Repeat precisely the line in which "gap: 40px ->" occurs and all lines that follow it in the entries below. Pictures must be omitted.
======== EXCERPTED RECORDS
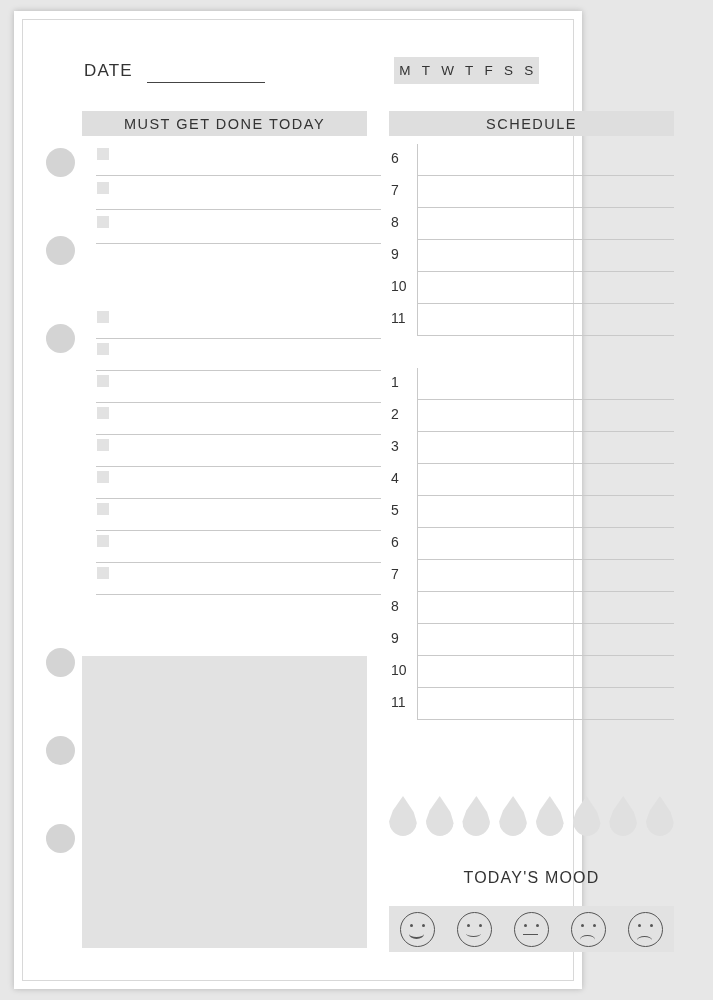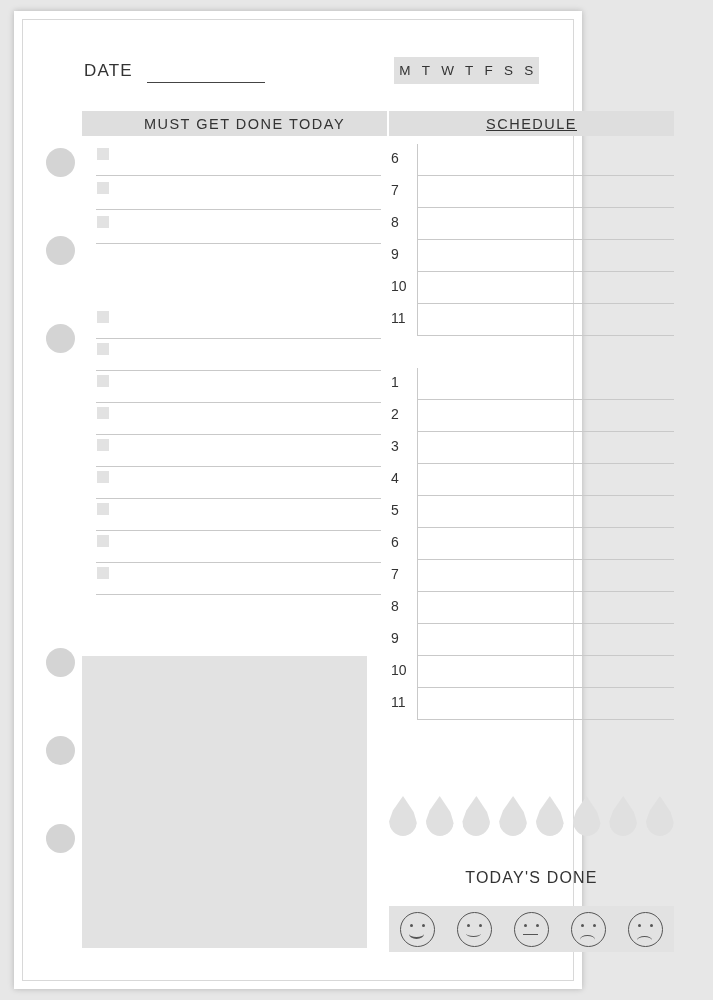"MUST GET DONE TODAY" div.band { padding-left: 20px -> none }
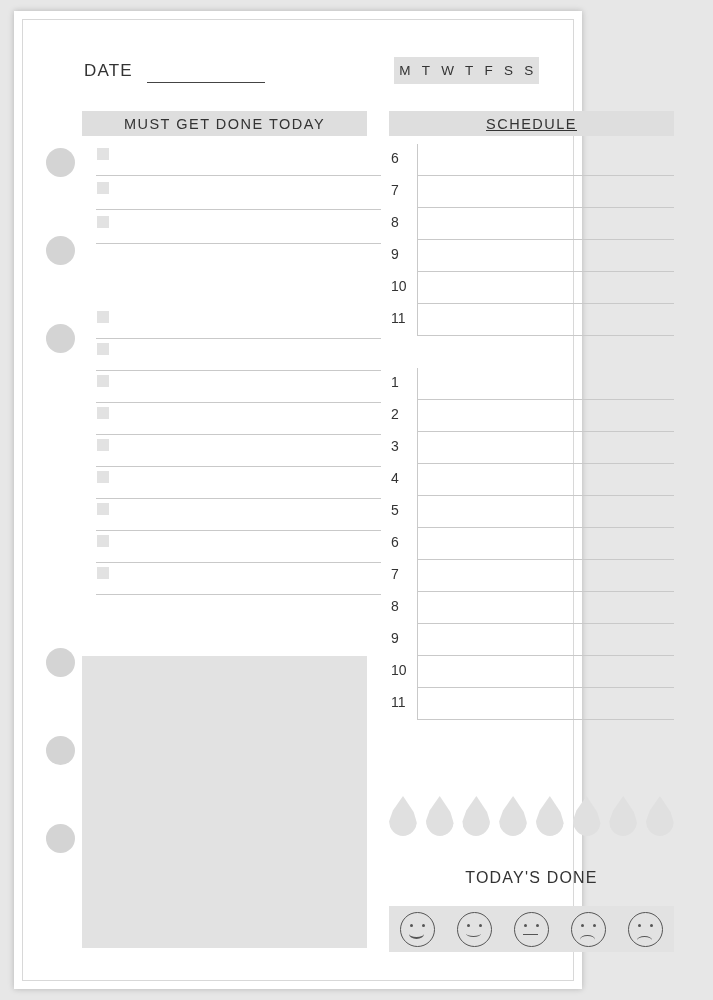"SCHEDULE" div.band { text-decoration: underline -> none }
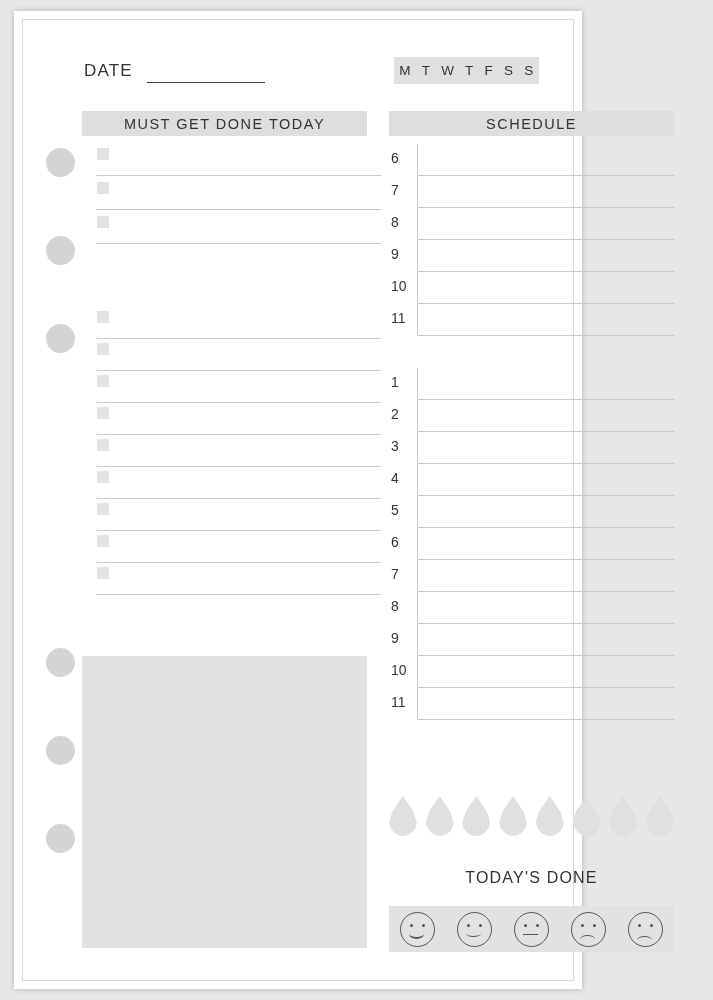"TODAY'S DONE" div.section-title { text: DONE -> MOOD }
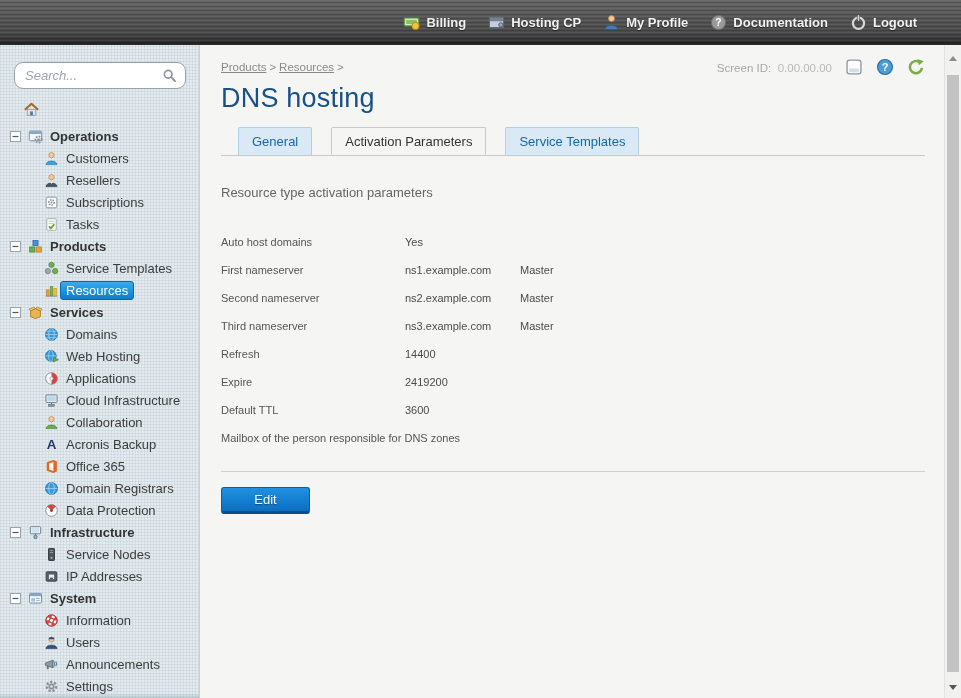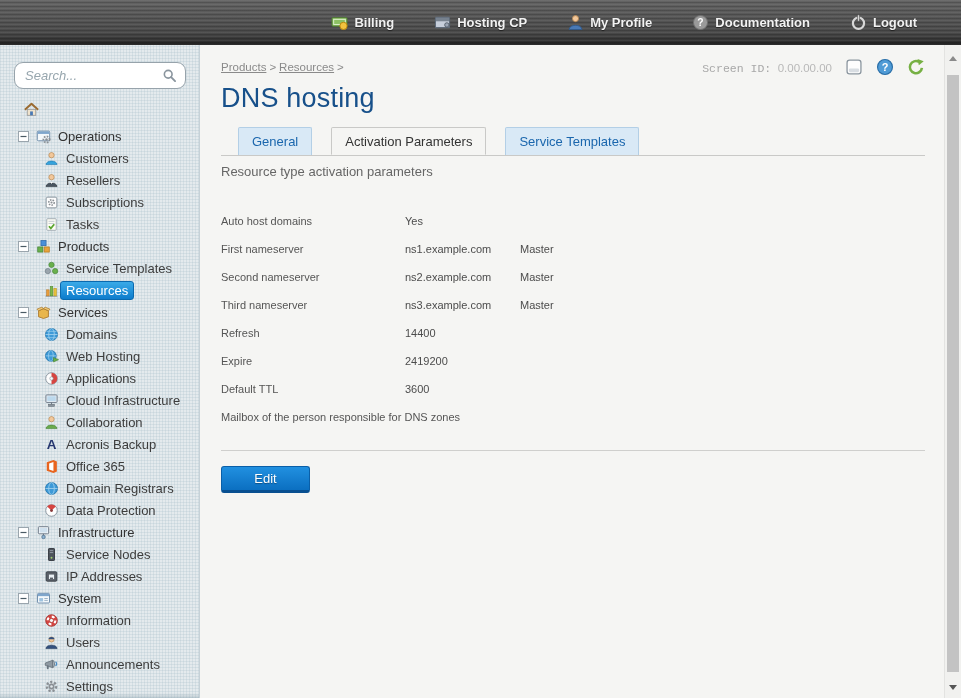"Billing" .tb-menu { gap: 40px -> 22px }
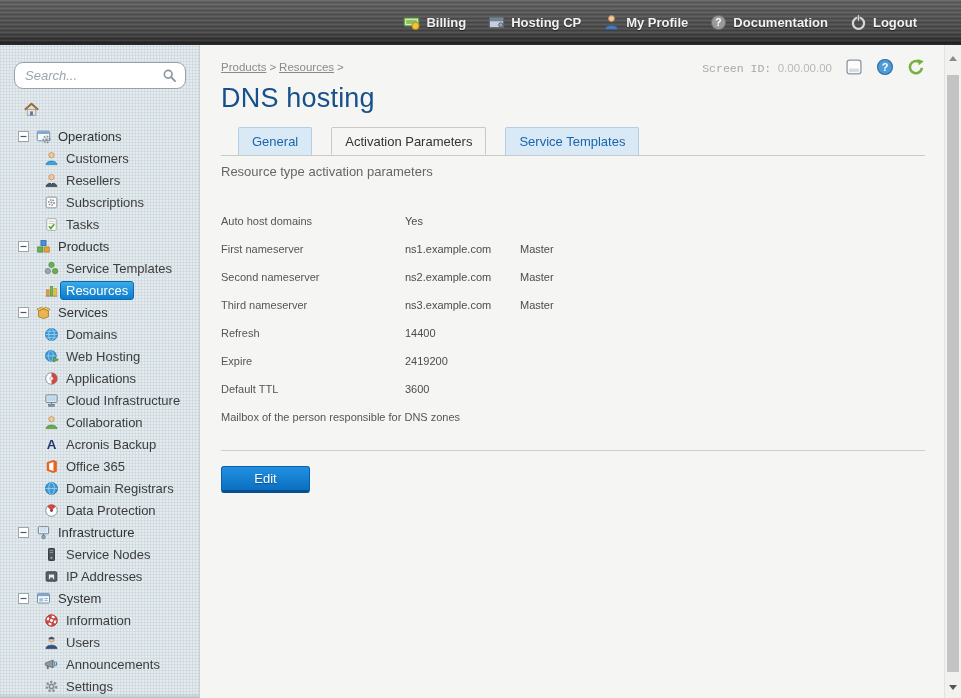"Screen ID:" .screenid-label { font-family: Liberation Mono, monospace -> none }
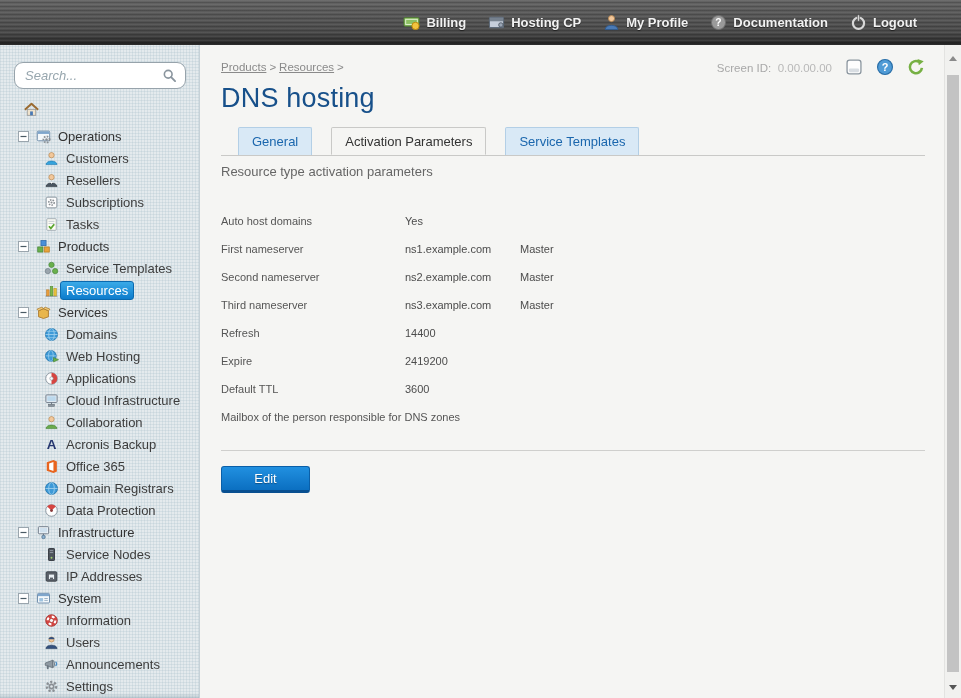"Operations" .tsec { font-weight: normal -> bold; padding-left: 18px -> 10px }
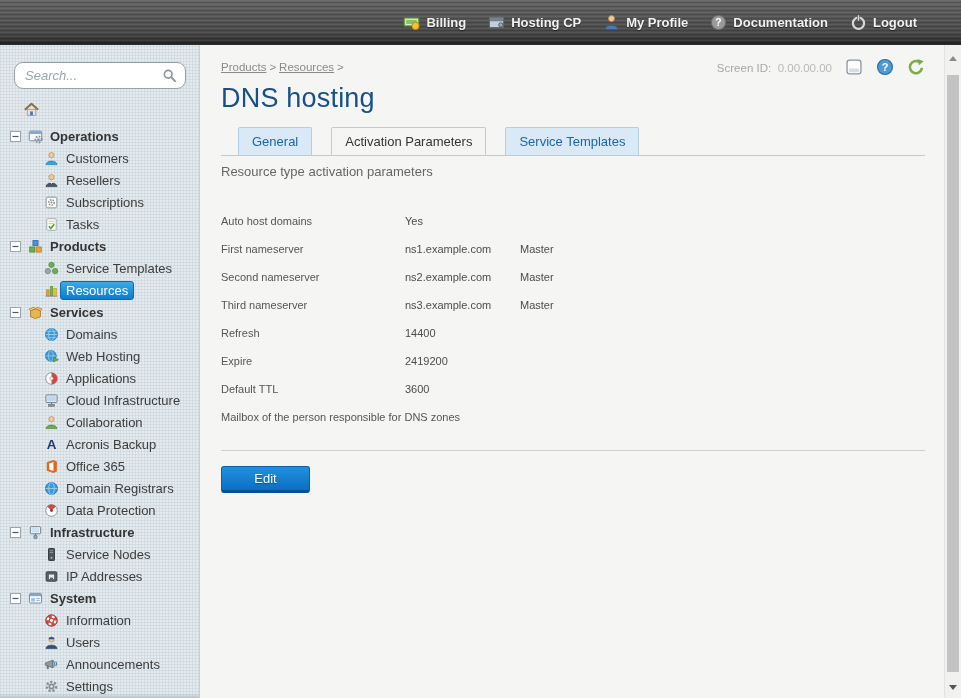"Resource type activation parameters" .section-heading { margin-top: 8px -> 29px }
================
▸ EXPECTED ANSWER
"Billing" .tb-menu { gap: 40px -> 22px }
"Screen ID:" .screenid-label { font-family: Liberation Mono, monospace -> none }
"Operations" .tsec { font-weight: normal -> bold; padding-left: 18px -> 10px }
"Resource type activation parameters" .section-heading { margin-top: 8px -> 29px }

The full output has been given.